(Items listed in a dataset)
——
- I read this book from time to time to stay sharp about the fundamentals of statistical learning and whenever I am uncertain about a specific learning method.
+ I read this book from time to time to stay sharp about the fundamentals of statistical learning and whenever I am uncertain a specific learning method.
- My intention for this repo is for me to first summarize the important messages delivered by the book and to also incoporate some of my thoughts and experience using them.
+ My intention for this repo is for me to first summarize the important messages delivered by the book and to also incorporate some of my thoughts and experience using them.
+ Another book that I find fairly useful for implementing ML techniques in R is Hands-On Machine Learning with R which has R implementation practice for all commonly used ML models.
——
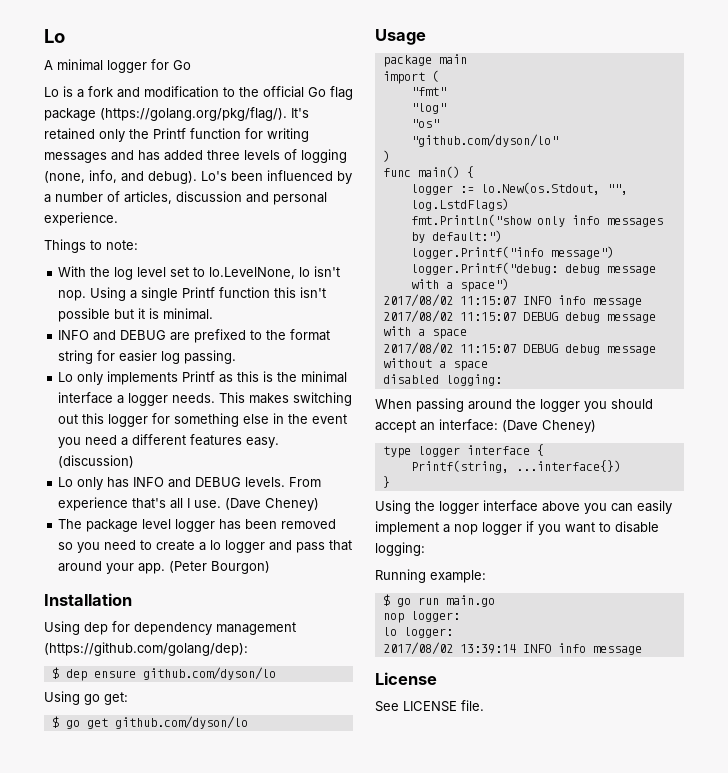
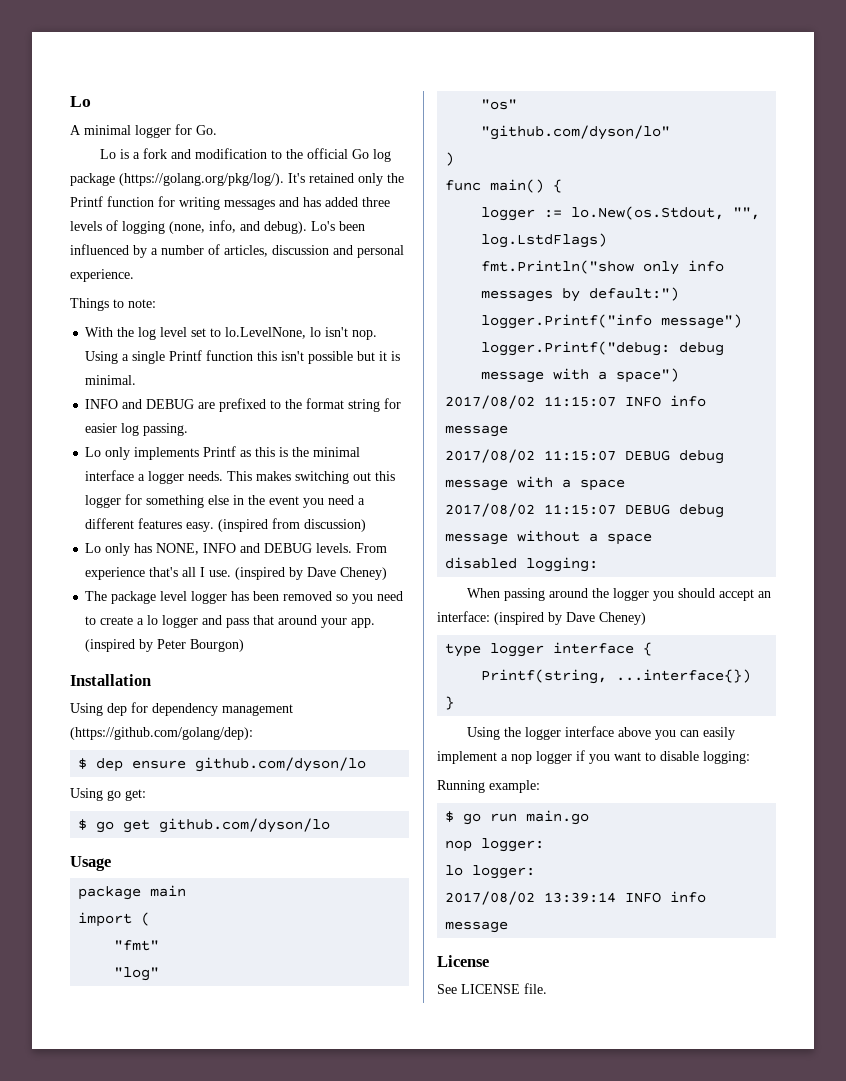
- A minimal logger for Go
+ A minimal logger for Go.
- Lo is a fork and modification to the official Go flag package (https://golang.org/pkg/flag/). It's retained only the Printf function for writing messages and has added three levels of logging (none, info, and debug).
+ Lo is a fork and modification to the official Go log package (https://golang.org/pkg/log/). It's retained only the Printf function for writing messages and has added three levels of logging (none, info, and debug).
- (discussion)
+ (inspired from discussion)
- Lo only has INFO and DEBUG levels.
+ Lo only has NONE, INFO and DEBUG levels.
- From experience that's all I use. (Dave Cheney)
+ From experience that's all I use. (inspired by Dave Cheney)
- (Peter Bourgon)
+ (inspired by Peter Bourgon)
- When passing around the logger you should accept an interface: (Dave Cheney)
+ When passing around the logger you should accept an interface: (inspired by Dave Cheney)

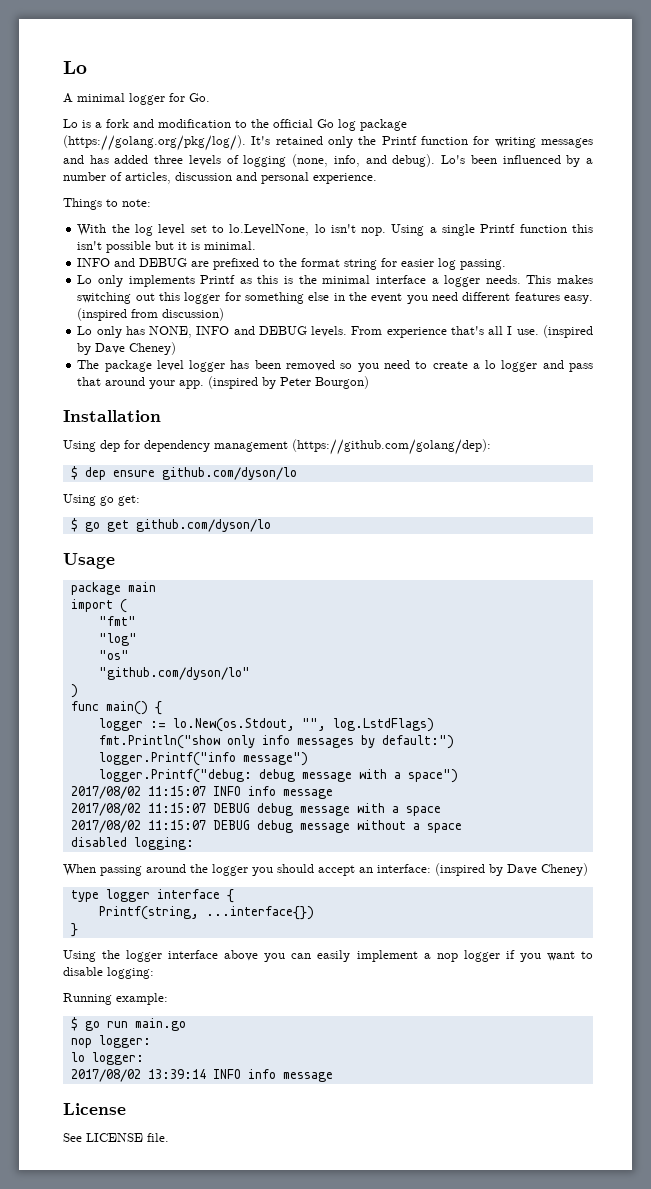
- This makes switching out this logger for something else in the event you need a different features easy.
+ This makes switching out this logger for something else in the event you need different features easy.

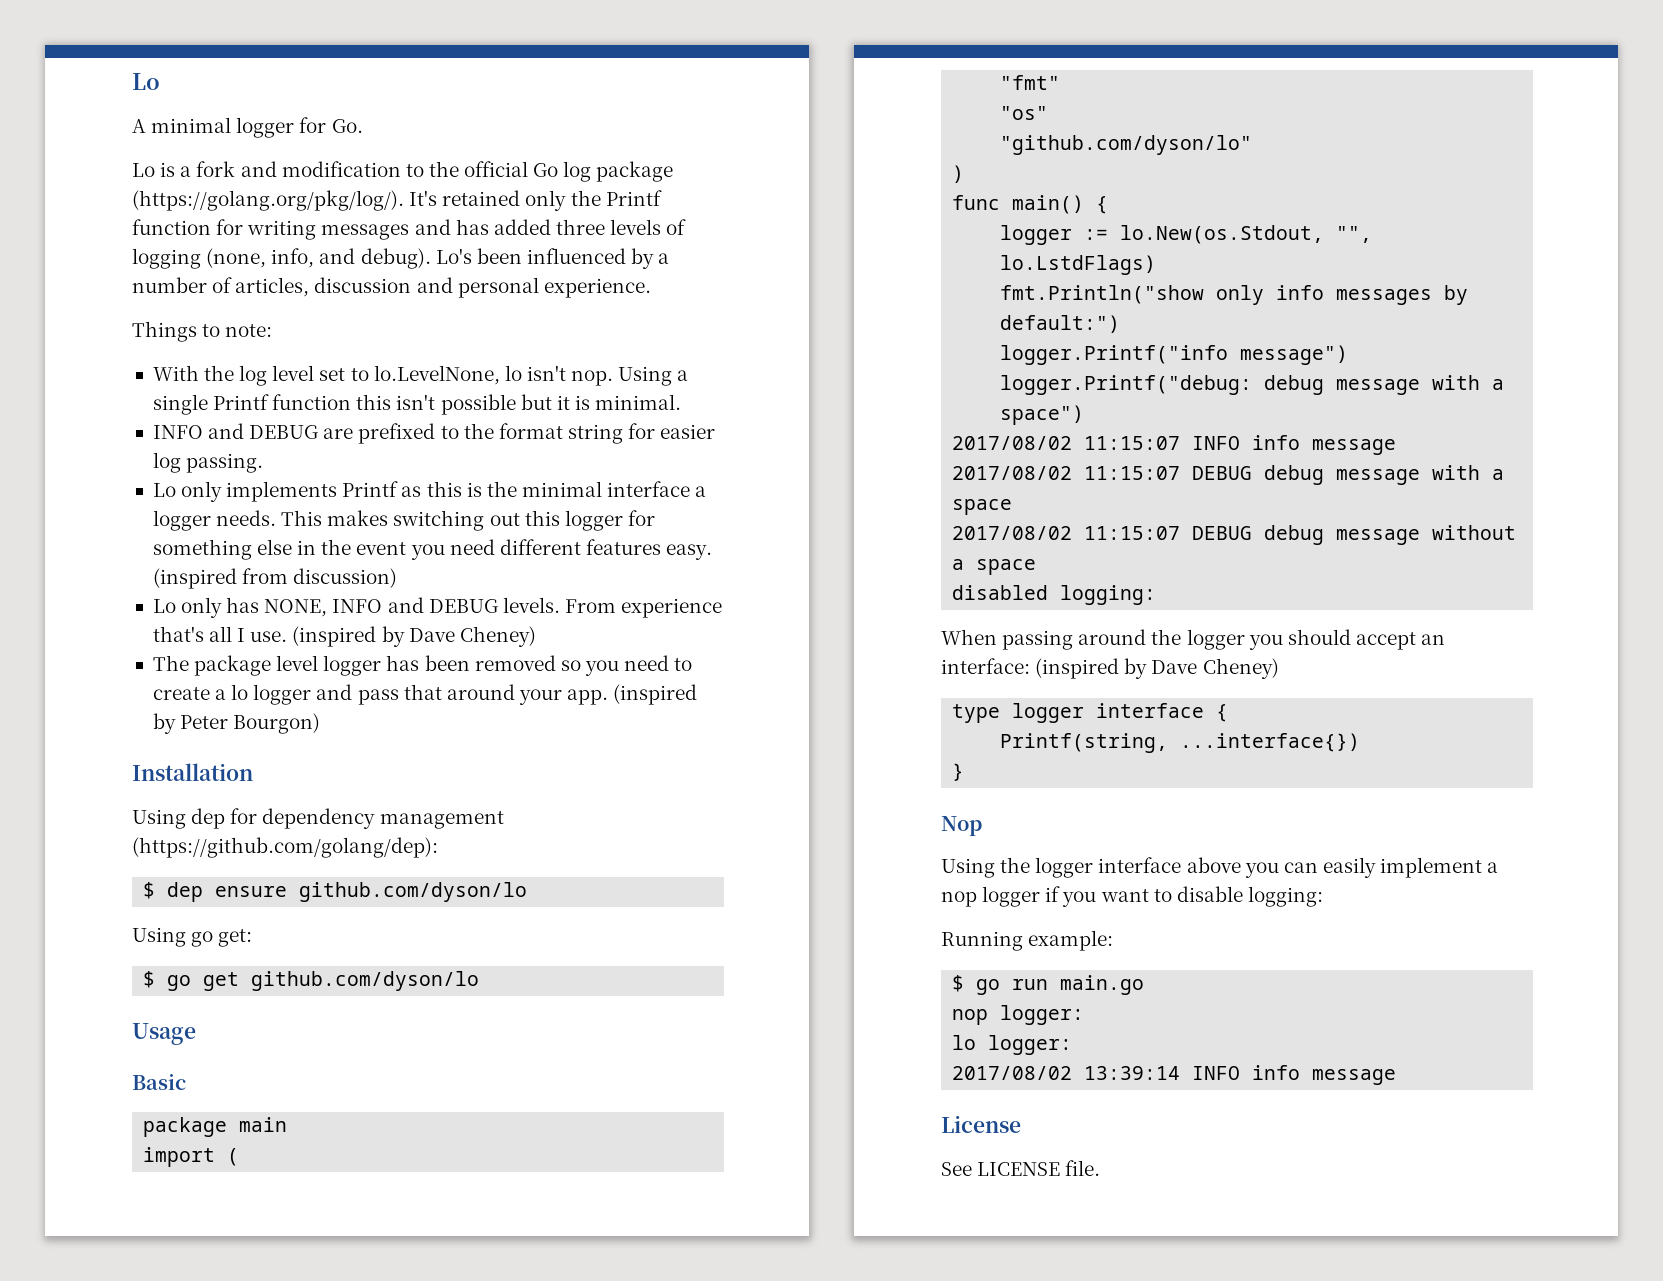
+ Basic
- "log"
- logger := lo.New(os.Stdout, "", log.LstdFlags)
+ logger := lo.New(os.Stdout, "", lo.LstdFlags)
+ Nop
——
§ **What the exercise asks**: Return only the lines between the one holding "- I read this" and the one holding "used ML models.", inclusive, exactly as they appear above.

§ **Result of this exercise**:
- I read this book from time to time to stay sharp about the fundamentals of statistical learning and whenever I am uncertain about a specific learning method.
+ I read this book from time to time to stay sharp about the fundamentals of statistical learning and whenever I am uncertain a specific learning method.
- My intention for this repo is for me to first summarize the important messages delivered by the book and to also incoporate some of my thoughts and experience using them.
+ My intention for this repo is for me to first summarize the important messages delivered by the book and to also incorporate some of my thoughts and experience using them.
+ Another book that I find fairly useful for implementing ML techniques in R is Hands-On Machine Learning with R which has R implementation practice for all commonly used ML models.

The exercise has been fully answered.